Wednesday, October 3, 2007

Baby Talk

Have you ever been around a baby and you could understand something they were saying and their parents were saying that the baby did not talk yet? My daughter and I were talking about this one day and how we could understand things and the parents did not think their child talked at all.

I raised five children and baby sat several grandchildren as well as other babies. Right now I am babysitting a granddaughter. All my children and most of the babies I have watched have talked "early". Most by 5 months old. By now some of you are probably thinking I am hearing things, but I think more babies than not, do talk or are able to talk by then.

It was my noticing things with Scout, the granddaughter I now watch, that made me see the difference in what I do compared to many others. When she was talking by 5 months I began to wonder about babies and talking. I believe that so many are so convinced that talking comes later in the baby months that they do not realize what they do from birth sets the stage to give them the basics to learn to talk "early".

I would like to offer some ideas for helping baby talk.

Things I found I do:

  • If they show an interest in something, tell them what it is. They play with my button, I repeat and repeat "button". Say the word over and over with the same enunciation. I show them the buttons on the love seat back, and any other buttons close by.
  • When you give them a bottle, tell them what it is. etc.
  • Same with when you change their diaper, let them hold the diaper (clean one please!) and tell them "diaper". Scout says "dieder". This is talking. She says it when I am changing her or she sees them. Often it is in a "sentence" (like we talk) of jabber.
  • Talk to them as you do things, tell them what you are doing. (cooking, dishes, picking up toys... show them toys and tell them toys.)
  • Always say "bye bye", "hi" etc when you can, they will learn those words quickly.
  • Listen to them, they may be already talking. Scout talks a lot and is 10 months old. She will get a little different tone in her voice when she is saying a word over her jabber.
  • We talk in sentences, they try to also. So, there will be jabber jabber dogie jabber jabber. Dogie may be said dawdie or something like that and not clear. Try to catch it then repeat what sounded like it could be a word. Repeat it correctly and maybe point to the object. They say "doog" you see they are looking at a book, so you say "book". Scout now says dook when she looks at the book case, it is talking, just needs to be perfected as they can develop and tell the difference.
  • They will never tell the difference in words if you baby talk, say it right!

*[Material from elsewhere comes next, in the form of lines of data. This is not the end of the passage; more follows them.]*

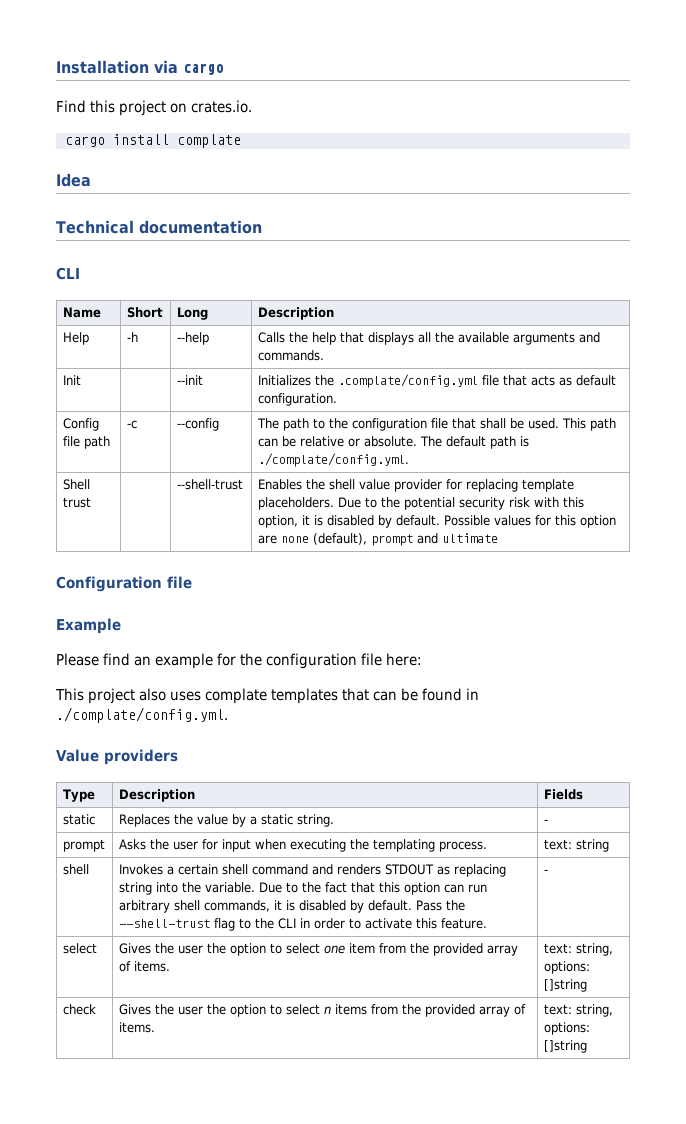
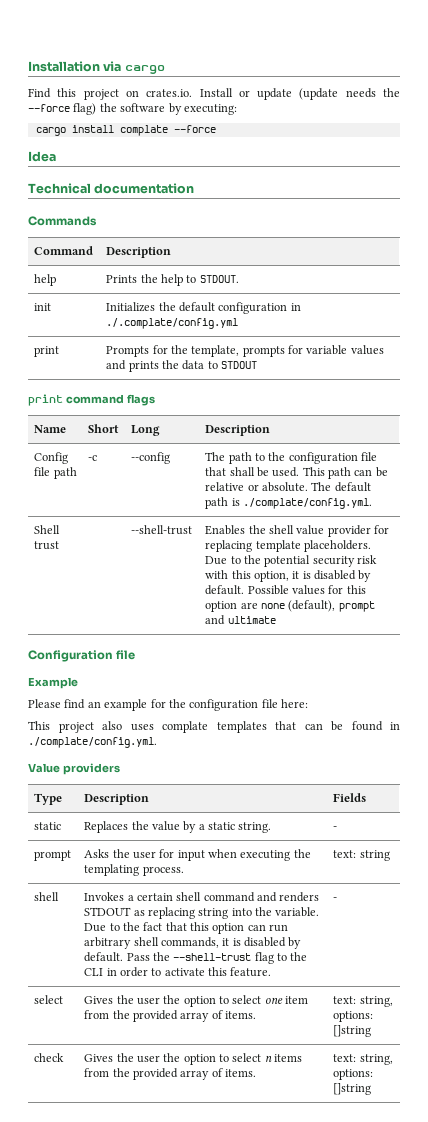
- Find this project on crates.io.
+ Find this project on crates.io. Install or update (update needs the --force flag) the software by executing:
- cargo install complate
+ cargo install complate --force
  Technical documentation
- CLI
+ Commands
+ Command | Description
+ help | Prints the help to STDOUT.
+ init | Initializes the default configuration in ./.complate/config.yml
+ print | Prompts for the template, prompts for variable values and prints the data to STDOUT
+ print command flags
  Name | Short | Long | Description
- Help | -h | --help | Calls the help that displays all the available arguments and commands.
- Init | | --init | Initializes the .complate/config.yml file that acts as default configuration.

The other day I had my granddaughter in her high chair and she suddenly handed me part of her cookie and said "here go". I was a bit taken by her saying that until I realized when I give her something that she has been waiting for I say "here you go" and then give it to her. She just turned 10 months old and was now saying it to me. Today, I was showing her one of those interactive books and I was doing the page turning and showing her how the pages work. She took the book and said "do it". She did this twice and I wondered where she got it from. It was some hours later when I was thinking about it that I realized when I am showing her a new toy or something new on an old one I show her then tell her to do it. She got the "do it" and knew how to use it!

There is a warning with all of this learning. Babies listen from birth. You are teaching them. If you do not want them to say certain words, don't you say them. They will pick them up and use them.

By the way, I also found this works with cockatiels, mine talks a lot too!


Jes said...

I just think you're crazy mom. :) just kidding. Lexi says a whole bunch but i don't know how much other people would understand. she said peaches the other day. it sounded like deaches, but it was pretty clear. She also says juice, eat, more, all done,kitty... and a bunch more.

Beckie said...

How about Sean's famous "A train a train a train a train" Matthew said "wov vu" to me every night when I put him to bed. I think he was 3 months old when he started. I do find if you take the time to listen to them Kids have much more language than people give them credit for.